Stored entries:
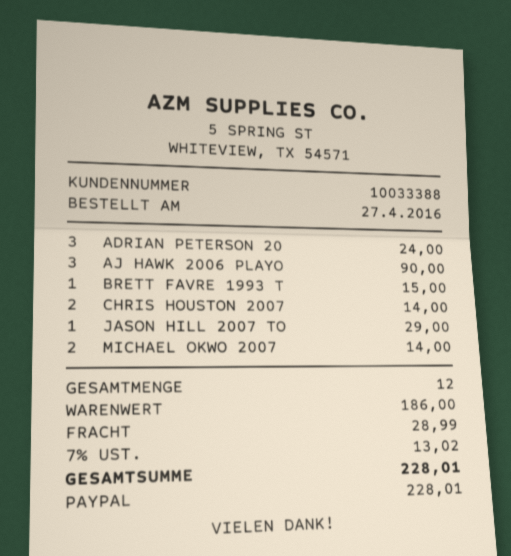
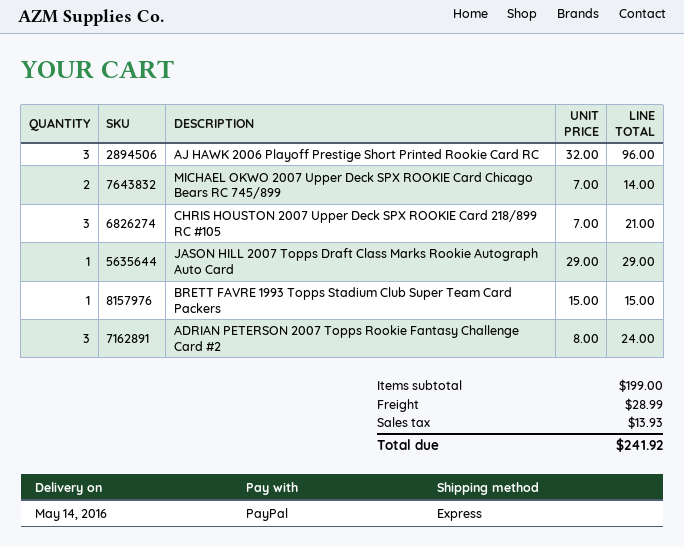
AJ HAWK 2006 PLAYO: 3 for 90.00 -> 3 for 96.00
CHRIS HOUSTON 2007: 2 for 14.00 -> 3 for 21.00
subtotal: 186.00 -> 199.00
tax: 13.02 -> 13.93
total: 228.01 -> 241.92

- **What the task asks**: Without the pictures, write out every entry precisely as it appears.

- **Answer space**:
AJ HAWK 2006 PLAYO: 3 for 90.00 -> 3 for 96.00
CHRIS HOUSTON 2007: 2 for 14.00 -> 3 for 21.00
subtotal: 186.00 -> 199.00
tax: 13.02 -> 13.93
total: 228.01 -> 241.92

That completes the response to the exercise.